Waarom maak ik mezelf zo vaak zo klein?
Regelmatig krijg ik te horen dat ik mezelf te klein maak. Zelfs nu ik enkele universitaire diploma’s op zak heb, stukken schrijf voor dit platform en een mooie en goedbetaalde baan heb, ontkom ik daar blijkbaar niet aan.
Een voorstelrondje houd ik het liefst zo kort mogelijk en over ‘succes’ zal ik enkel in intieme kring praten. Wanneer ik mensen bel of aanspreek, open ik al te vaak met sorry: sorry dat ik je bel, sorry dat ik je stoor en sorry dat ik je lastigval.

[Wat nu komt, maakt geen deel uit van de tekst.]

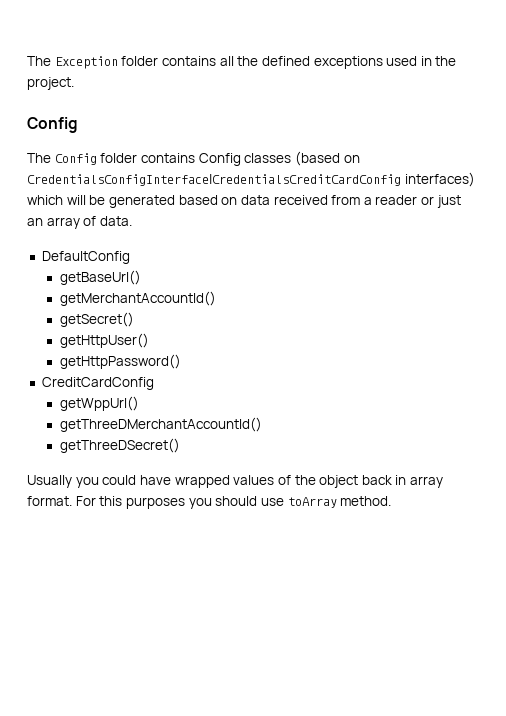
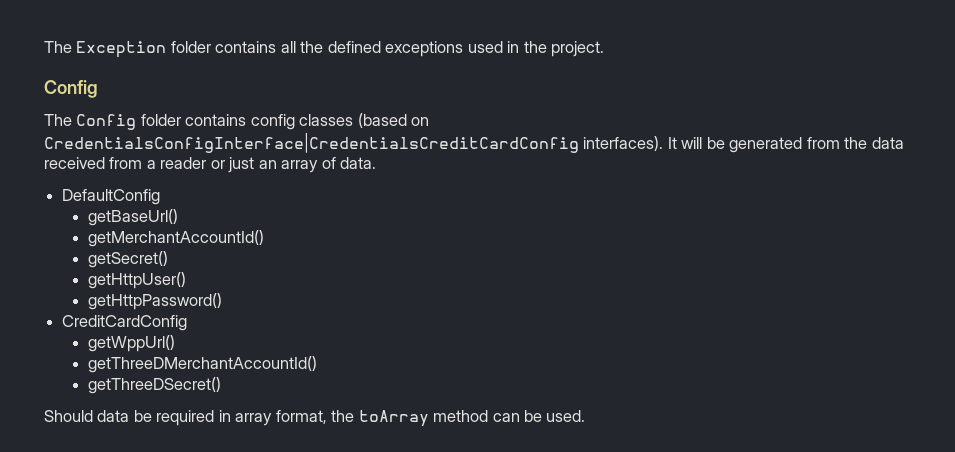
- The Config folder contains Config classes (based on CredentialsConfigInterface|CredentialsCreditCardConfig interfaces) which will be generated based on data received from a reader or just an array of data.
+ The Config folder contains config classes (based on CredentialsConfigInterface|CredentialsCreditCardConfig interfaces). It will be generated from the data received from a reader or just an array of data.
- Usually you could have wrapped values of the object back in array format. For this purposes you should use toArray method.
+ Should data be required in array format, the toArray method can be used.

Ik heb het voordeel dat ik me in Nederland kan verschuilen op mijn Belgische bescheidenheid. Maar eerlijk gezegd: er is meer aan de hand.
De ogen van de ander
Deze zomer vielen enkele nieuwsberichten me zwaar.
Ruim 200.000 kinderen zullen volgend jaar in armoede opgroeien,* de mentale problemen onder scholieren in het basis- en voortgezet onderwijs zijn de laatste jaren stevig toegenomen en zo’n kwart van de 18-minners groeit op in het bijzijn van een ouder met psychische problemen en/of een verslaving.* Ongetwijfeld zal er overlap tussen deze groepen zijn, maar toch.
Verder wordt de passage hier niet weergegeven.